Next generation data processing systems must deal with very high
data ingest rates and massive volumes of data. Such conditions are
typically encountered in the Intelligence Community (IC) where
analysts must search through huge volumes of data in order to gather
evidence to support or refute their hypotheses. Their effort is
made all the more difficult give that the data appears as
unstructured text that is written in multiple languages using
characters that have different encodings. Human analysts have not
been able to keep pace with reading the data and a large amount of
data is discarded even though it might contain key information. The
goal of our project is to assess the feasibility of incrementally
replacing humans with automation in key areas of information
processing. These areas include document ingest, content
categorization, language translation, and
context-and-temporally-based information retrieval.
Mathematical transformation algorithms, when implemented in rapidly
reconfigurable hardware, offer the potential to continuously
(re)process and (re)interpret extremely high volumes of
multi-lingual, unstructured text data. These technologies can
automatically elicit the semantics of streaming input data, organize
the data by concept (regardless of language), and associate related
concepts in order to parameterize models. To test that hypothesis,
we are building an experimentation testbed that enables the rapid
implementation of semantic processing algorithms in hardware. The
system includes a high-performance infrastructure that includes a
hardware-accelerated content processing platform; mass storage to
hold training data, test data, and experiment scenarios; and tools
for analysis and visualization of the data.

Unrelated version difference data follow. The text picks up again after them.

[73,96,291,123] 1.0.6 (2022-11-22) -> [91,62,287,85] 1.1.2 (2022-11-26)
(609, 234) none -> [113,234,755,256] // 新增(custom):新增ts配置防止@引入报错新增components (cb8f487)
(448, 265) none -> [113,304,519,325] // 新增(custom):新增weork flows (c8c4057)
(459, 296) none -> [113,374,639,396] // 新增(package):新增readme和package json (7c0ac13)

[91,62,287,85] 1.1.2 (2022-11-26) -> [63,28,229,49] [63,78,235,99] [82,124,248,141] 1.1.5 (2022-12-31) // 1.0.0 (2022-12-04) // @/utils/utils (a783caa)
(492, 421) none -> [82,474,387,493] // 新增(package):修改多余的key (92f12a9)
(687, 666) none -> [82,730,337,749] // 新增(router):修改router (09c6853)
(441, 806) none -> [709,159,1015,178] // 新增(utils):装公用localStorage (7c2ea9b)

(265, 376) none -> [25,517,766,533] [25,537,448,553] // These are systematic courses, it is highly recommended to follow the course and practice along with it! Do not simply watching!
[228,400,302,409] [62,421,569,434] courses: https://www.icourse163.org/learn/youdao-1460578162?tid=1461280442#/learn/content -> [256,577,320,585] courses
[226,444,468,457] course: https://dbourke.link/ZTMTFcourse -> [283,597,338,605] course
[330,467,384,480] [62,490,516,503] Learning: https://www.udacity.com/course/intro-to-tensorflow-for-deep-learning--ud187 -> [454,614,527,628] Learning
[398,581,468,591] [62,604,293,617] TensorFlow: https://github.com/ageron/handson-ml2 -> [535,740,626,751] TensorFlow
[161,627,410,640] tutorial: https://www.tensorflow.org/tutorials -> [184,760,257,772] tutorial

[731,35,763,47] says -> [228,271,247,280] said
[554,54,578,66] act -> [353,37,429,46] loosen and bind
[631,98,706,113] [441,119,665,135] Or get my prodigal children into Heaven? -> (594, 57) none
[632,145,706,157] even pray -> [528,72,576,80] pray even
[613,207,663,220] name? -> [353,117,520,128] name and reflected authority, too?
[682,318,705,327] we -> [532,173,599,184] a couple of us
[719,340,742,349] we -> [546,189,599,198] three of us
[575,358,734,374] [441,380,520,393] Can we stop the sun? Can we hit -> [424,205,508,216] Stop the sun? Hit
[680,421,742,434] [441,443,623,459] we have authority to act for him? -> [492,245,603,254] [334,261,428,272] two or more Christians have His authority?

In our first use of the testbed, we performed an experiment where we
implemented three transformation algorithms using FPX hardware
platforms to perform semantic processing on document streams. Our
platform uses Field-programmable Port Extender (FPX) modules
developed at Washington University in Saint Louis.
This paper describes our approach to building the experimental
hardware platform components, discusses the major features of the
circuit designs, overviews our first experiment, and offers a
detailed description of the results, which are promising.
|